Please return each entry exactly as it appears, but not the pictures.

>>>>>

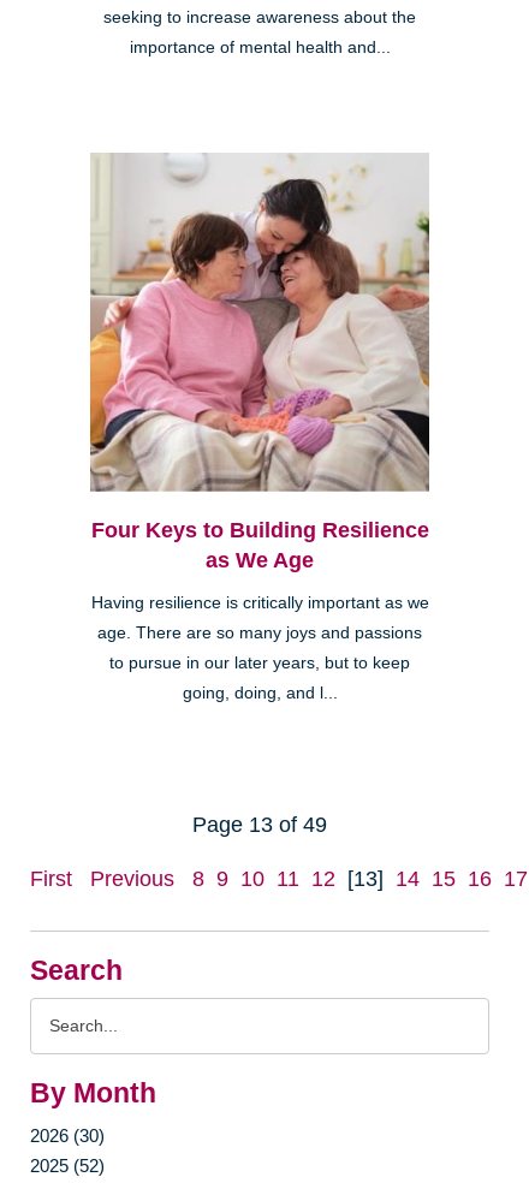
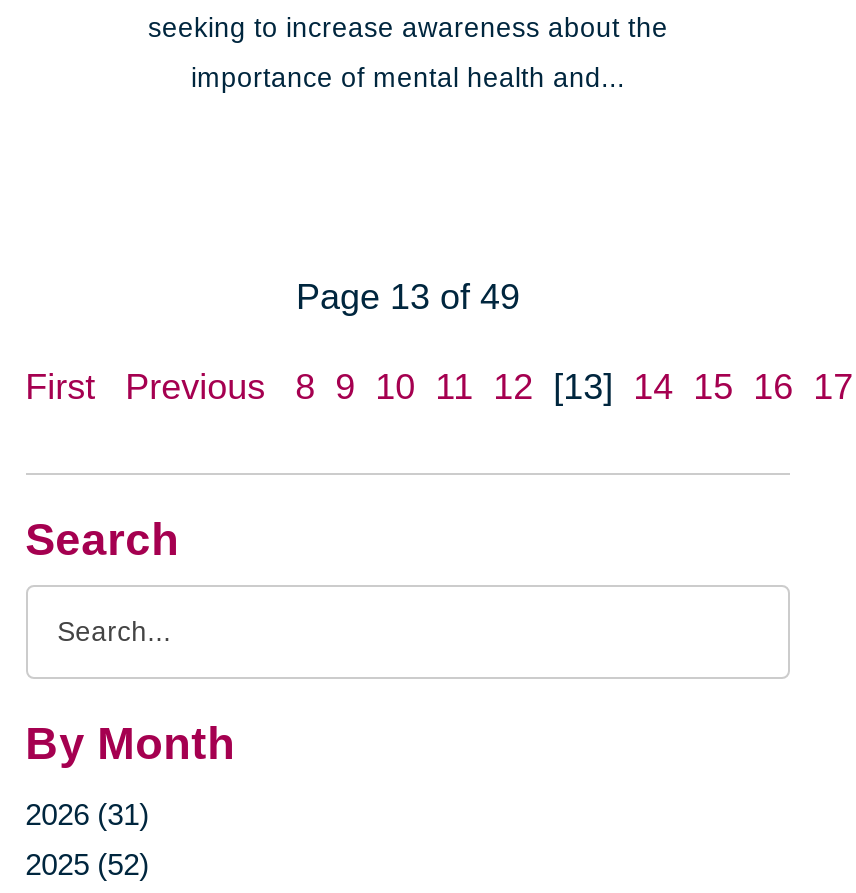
[89,153,430,702] [image] | Four Keys to Building Resilience | as We Age | Having resilience is critically important as we | age. There are so many joys and passions | to pursue in our later years, but to keep | going, doing, and l... -> none
[30,1126,104,1146] 2026 (30) -> [25,797,149,831] 2026 (31)

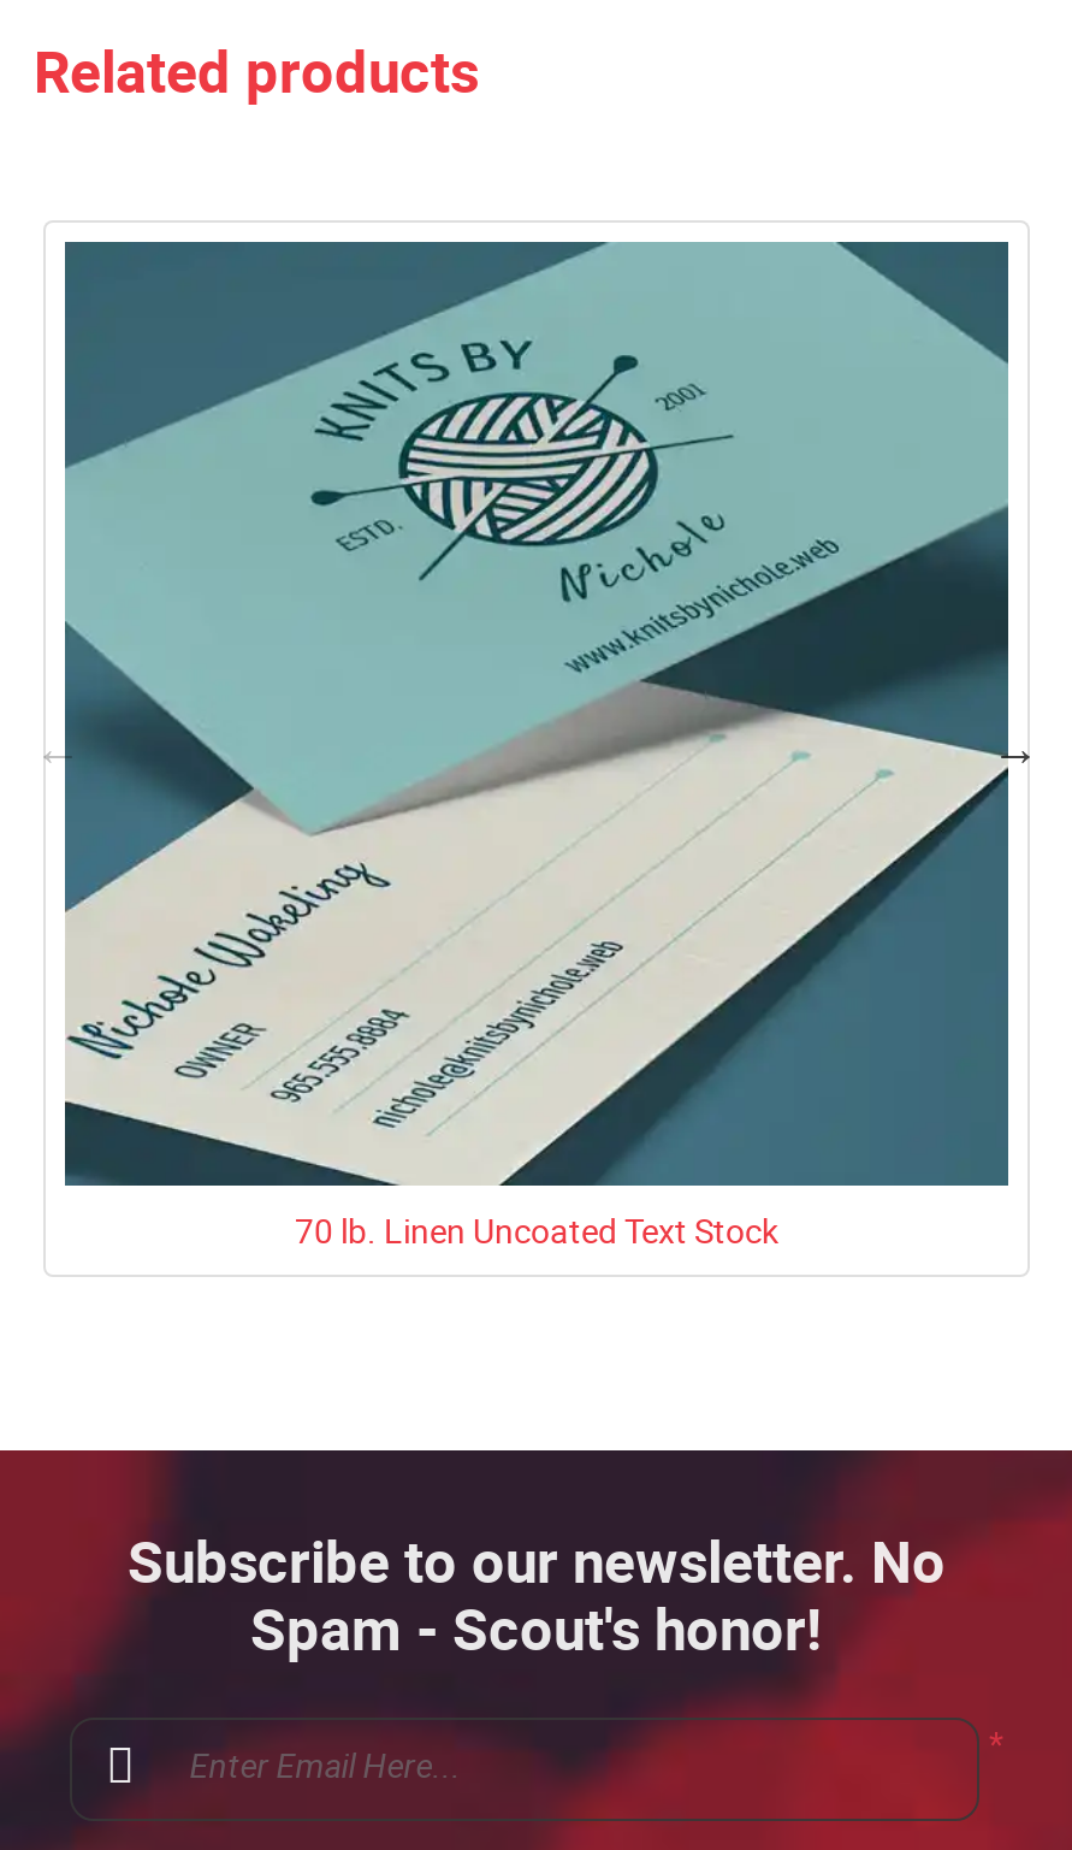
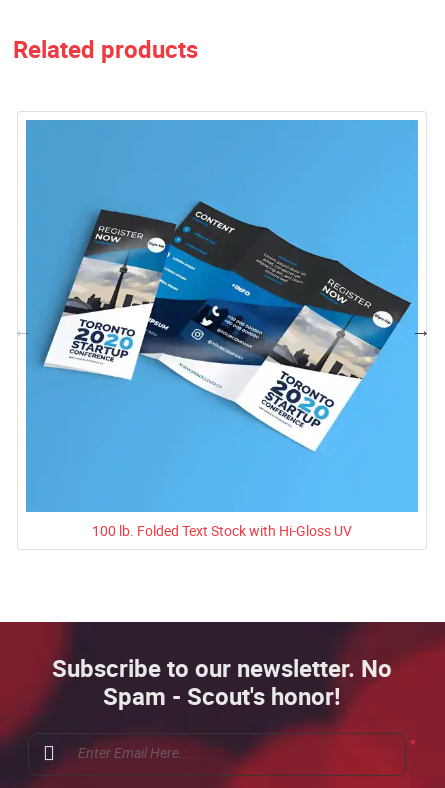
[63,240,1011,1252] [image] | 70 lb. Linen Uncoated Text Stock -> [25,119,419,540] [image] | 100 lb. Folded Text Stock with Hi-Gloss UV

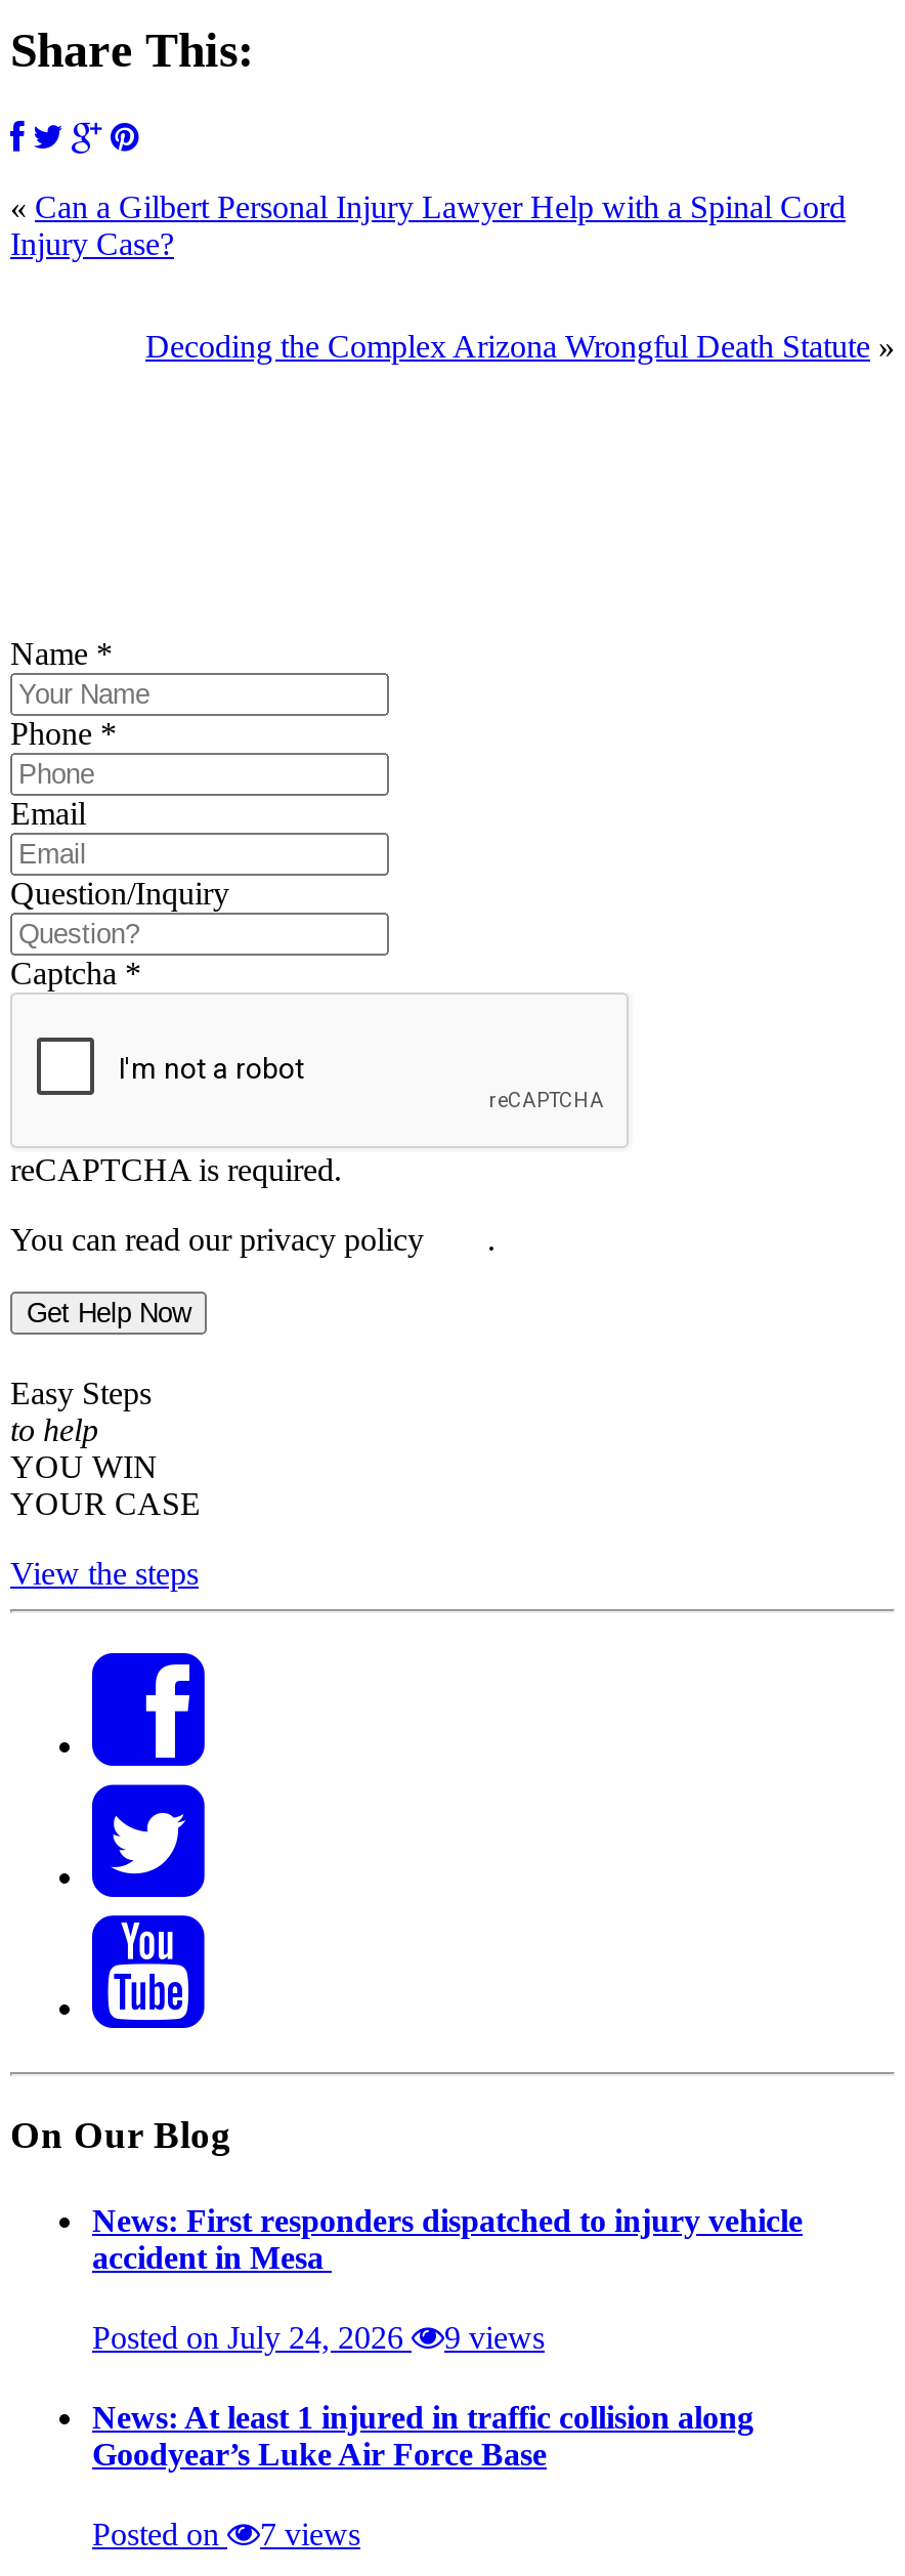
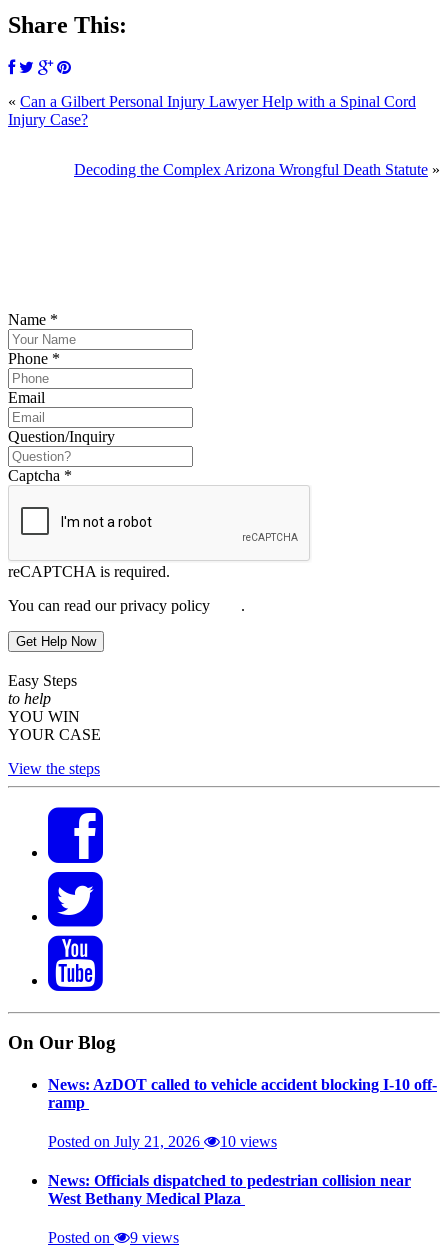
[92,2202,803,2274] News: First responders dispatched to injury vehicle | accident in Mesa -> [48,1076,437,1111] News: AzDOT called to vehicle accident blocking I-10 off- | ramp
[92,2320,545,2355] Posted on July 24, 2026 | 9 views -> [48,1133,277,1150] Posted on July 21, 2026 | 10 views
[92,2400,753,2472] News: At least 1 injured in traffic collision along | Goodyear’s Luke Air Force Base -> [48,1172,411,1207] News: Officials dispatched to pedestrian collision near | West Bethany Medical Plaza
[92,2517,360,2552] Posted on 7 views -> [48,1229,179,1246] Posted on 9 views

<<<<<

• RESPONSE:
[89,153,430,702] [image] | Four Keys to Building Resilience | as We Age | Having resilience is critically important as we | age. There are so many joys and passions | to pursue in our later years, but to keep | going, doing, and l... -> none
[30,1126,104,1146] 2026 (30) -> [25,797,149,831] 2026 (31)

[63,240,1011,1252] [image] | 70 lb. Linen Uncoated Text Stock -> [25,119,419,540] [image] | 100 lb. Folded Text Stock with Hi-Gloss UV

[92,2202,803,2274] News: First responders dispatched to injury vehicle | accident in Mesa -> [48,1076,437,1111] News: AzDOT called to vehicle accident blocking I-10 off- | ramp
[92,2320,545,2355] Posted on July 24, 2026 | 9 views -> [48,1133,277,1150] Posted on July 21, 2026 | 10 views
[92,2400,753,2472] News: At least 1 injured in traffic collision along | Goodyear’s Luke Air Force Base -> [48,1172,411,1207] News: Officials dispatched to pedestrian collision near | West Bethany Medical Plaza
[92,2517,360,2552] Posted on 7 views -> [48,1229,179,1246] Posted on 9 views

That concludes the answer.